INSTRUCTIONS FOR THE TASK:
Beginning with the line that holds "Dashu Blue Daily" in the data below, give again every line through the one that holds "Sheamoisture Women's Curl", exactly as written.

═════ DATA

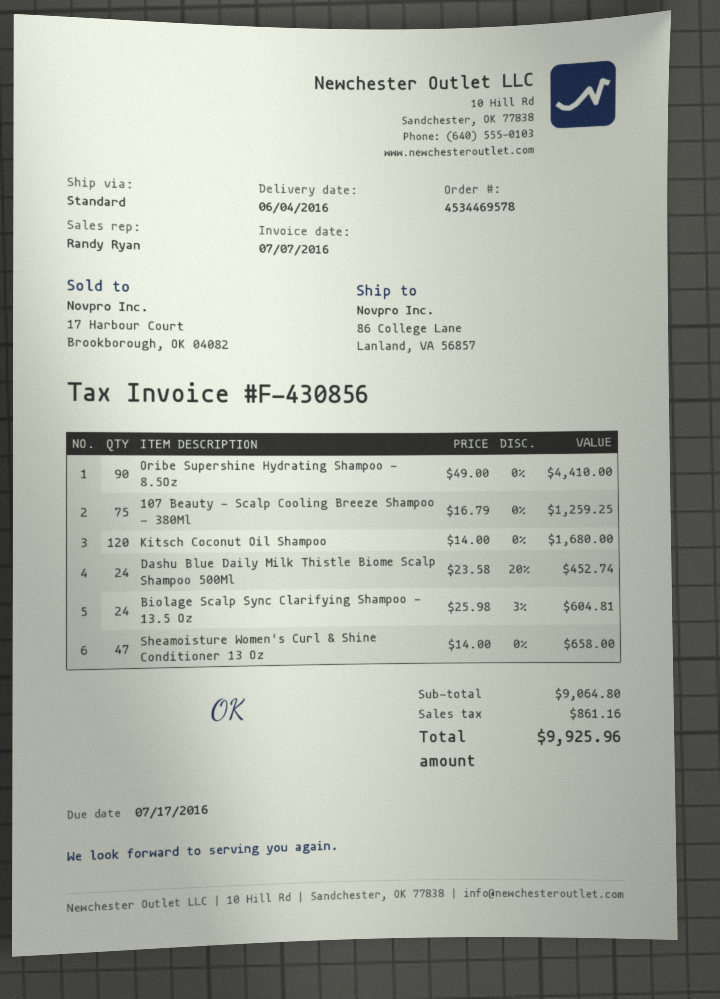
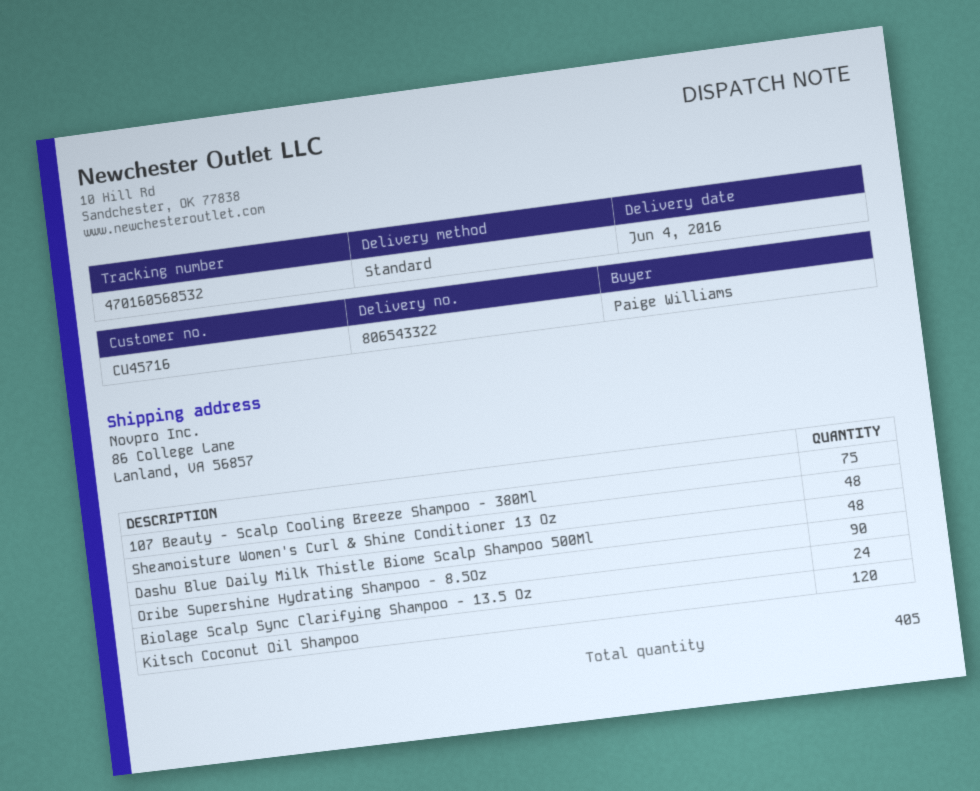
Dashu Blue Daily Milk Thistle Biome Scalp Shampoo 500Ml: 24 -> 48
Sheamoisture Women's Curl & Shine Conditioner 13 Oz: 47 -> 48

══════════
═════ DATA

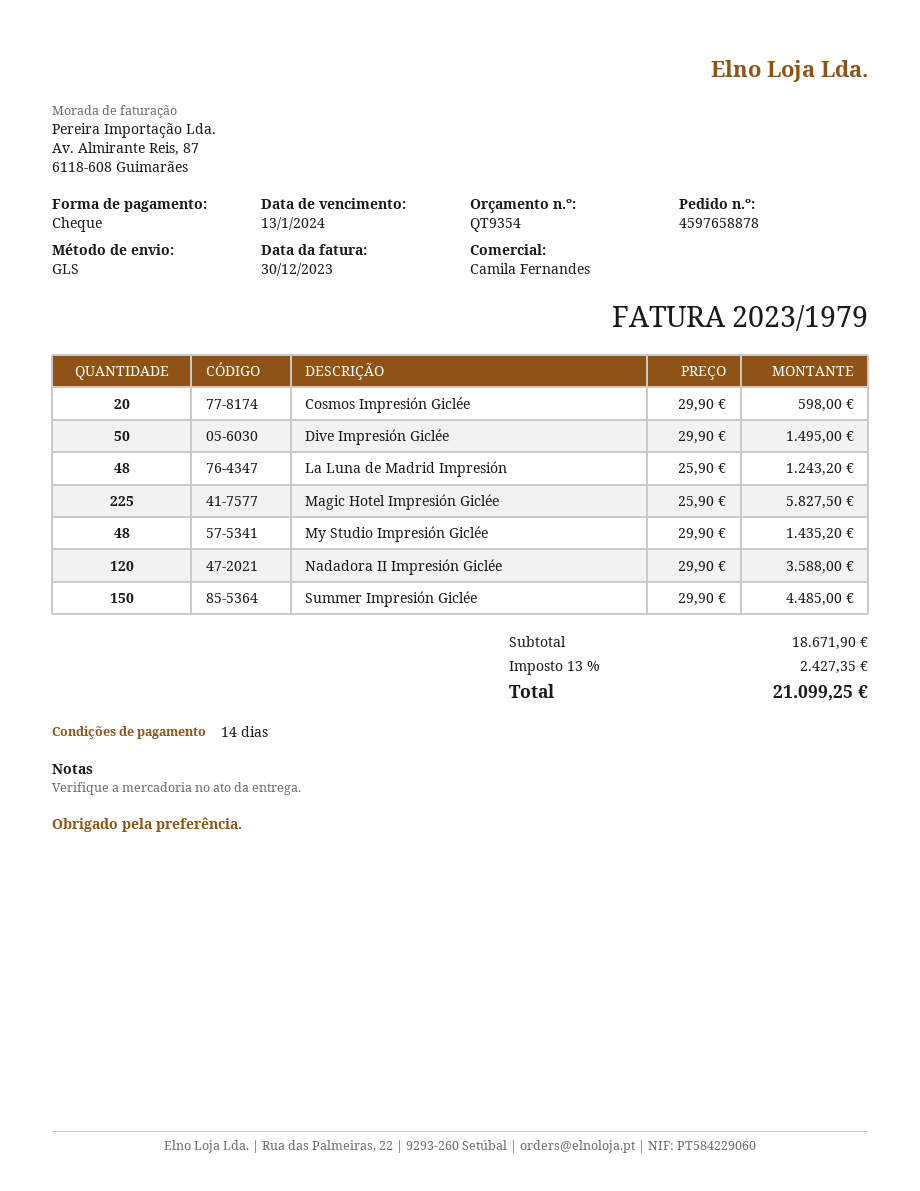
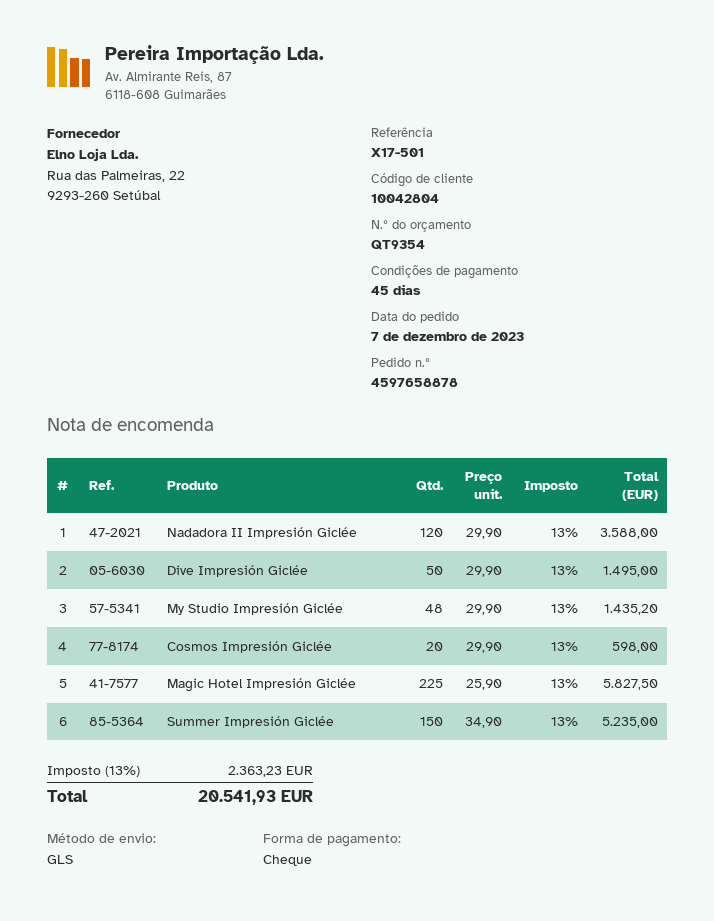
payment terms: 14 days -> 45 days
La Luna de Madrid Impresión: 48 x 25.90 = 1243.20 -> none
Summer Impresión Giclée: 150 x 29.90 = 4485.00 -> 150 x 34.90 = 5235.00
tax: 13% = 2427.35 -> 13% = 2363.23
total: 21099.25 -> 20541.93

══════════

ANSWER SECTION:
Dashu Blue Daily Milk Thistle Biome Scalp Shampoo 500Ml: 24 -> 48
Sheamoisture Women's Curl & Shine Conditioner 13 Oz: 47 -> 48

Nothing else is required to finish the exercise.